7. Don't let trash fly – Always bag trash. Use covers on your trash bins and close the doors and lids on dumpsters. Be sure trash is properly contained in open areas on trucks, boats, and other moving vehicles.
8. Pick up litter – Next time you're outdoors, take a few minutes to pick up any litter that may have accumulated on your property and along the roadway. With everyone's help, miles and miles of streets could easily become litter-free.
9. Join a community cleanup. Help beautify local neighborhoods and recreation areas by getting involved in a community cleanup project. Earth Week events are occurring across Rhode Island, and the Environment Council of RI has compiled a calendar of events to help you find one in your community.
10. Purchase renewable energy – In RI, you have the option to purchase your energy from a renewable/non-fossil fuel source.
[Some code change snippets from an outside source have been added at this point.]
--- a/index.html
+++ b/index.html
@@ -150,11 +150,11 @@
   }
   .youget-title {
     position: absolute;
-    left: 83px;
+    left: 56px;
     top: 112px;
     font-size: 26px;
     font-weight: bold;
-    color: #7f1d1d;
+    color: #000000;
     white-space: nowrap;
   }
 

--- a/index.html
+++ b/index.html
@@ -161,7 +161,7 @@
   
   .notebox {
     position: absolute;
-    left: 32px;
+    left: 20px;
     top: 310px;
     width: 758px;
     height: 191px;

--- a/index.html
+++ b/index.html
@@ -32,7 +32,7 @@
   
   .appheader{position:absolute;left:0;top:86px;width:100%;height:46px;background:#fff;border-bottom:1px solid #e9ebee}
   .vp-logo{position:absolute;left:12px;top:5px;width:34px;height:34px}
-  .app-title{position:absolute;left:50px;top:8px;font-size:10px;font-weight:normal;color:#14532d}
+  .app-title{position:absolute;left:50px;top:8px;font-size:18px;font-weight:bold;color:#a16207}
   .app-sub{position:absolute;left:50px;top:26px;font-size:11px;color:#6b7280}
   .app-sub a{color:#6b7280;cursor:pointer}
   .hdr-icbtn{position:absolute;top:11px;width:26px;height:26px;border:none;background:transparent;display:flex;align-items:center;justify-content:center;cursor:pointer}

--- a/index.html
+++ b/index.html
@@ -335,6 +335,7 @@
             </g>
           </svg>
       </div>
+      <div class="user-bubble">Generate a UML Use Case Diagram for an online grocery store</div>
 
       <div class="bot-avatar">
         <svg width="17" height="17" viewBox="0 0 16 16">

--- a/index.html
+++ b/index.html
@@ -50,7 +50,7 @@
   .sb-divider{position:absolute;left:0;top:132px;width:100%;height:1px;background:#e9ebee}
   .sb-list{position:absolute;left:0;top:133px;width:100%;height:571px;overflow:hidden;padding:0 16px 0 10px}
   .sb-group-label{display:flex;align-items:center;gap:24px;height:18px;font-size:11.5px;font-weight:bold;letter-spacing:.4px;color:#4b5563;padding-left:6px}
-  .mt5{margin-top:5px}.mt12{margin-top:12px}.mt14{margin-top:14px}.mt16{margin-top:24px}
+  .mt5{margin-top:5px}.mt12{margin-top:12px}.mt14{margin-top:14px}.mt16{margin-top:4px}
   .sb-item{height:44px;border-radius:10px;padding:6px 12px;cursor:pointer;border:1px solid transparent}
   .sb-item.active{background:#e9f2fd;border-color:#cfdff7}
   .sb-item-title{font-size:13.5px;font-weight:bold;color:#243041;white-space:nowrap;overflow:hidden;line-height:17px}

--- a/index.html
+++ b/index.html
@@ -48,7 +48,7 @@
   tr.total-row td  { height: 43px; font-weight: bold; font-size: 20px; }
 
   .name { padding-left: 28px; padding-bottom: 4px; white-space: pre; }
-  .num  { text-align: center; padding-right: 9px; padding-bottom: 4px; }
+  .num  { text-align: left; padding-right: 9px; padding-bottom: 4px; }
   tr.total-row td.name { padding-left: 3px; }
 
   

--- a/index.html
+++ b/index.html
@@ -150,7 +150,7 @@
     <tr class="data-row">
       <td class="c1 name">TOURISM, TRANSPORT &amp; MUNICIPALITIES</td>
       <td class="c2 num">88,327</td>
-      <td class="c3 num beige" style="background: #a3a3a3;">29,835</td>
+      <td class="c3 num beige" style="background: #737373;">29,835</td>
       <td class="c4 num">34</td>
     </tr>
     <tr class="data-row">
Choose a supplier that exceeds state renewable energy standards from the list provided by the RI Public Utilities Commission.
11. Raise your environmental IQ. Explore easy ways you can contribute to a healthier planet: conserve water and energy, reduce waste, and support local farms and conservation efforts.
12. Get outside! – Enjoy our environment and natural resources by visiting a nearby state park, campground, or management area. Rhode Island is home to more than 400 miles of hiking trails and abundant fresh- and saltwater paddling opportunities. Get your heart rate going and enjoy spring's bloom on the Blackstone River Bikeway and East Bay Bike Path. For more information including detailed maps, visit RIDOT's website. For freshwater anglers, DEM is stocking many popular waterways across Rhode Island with brook, brown, and rainbow trout. The physical, mental, and emotional benefits of time outside are well documented. As the late neurologist and author Oliver Sacks wrote in Everything in Its Place, "All of us have had the experience of wandering through a lush garden or timeless desert, walking by a river or an ocean, or climbing a mountain and finding ourselves simultaneously calmed and invigorated, engaged in mind, refreshed in body and spirit. The importance of these physiological states on individual and community health is fundamental and wide-ranging."
Since its inception in 1970, Earth Day has served as a yearly catalyst for environmental education, action, and change. Now, we extend that ethos to span an entire week. Activities during Earth Week are focused on broadening public involvement in protecting natural resources and promoting a healthier environment for future generations.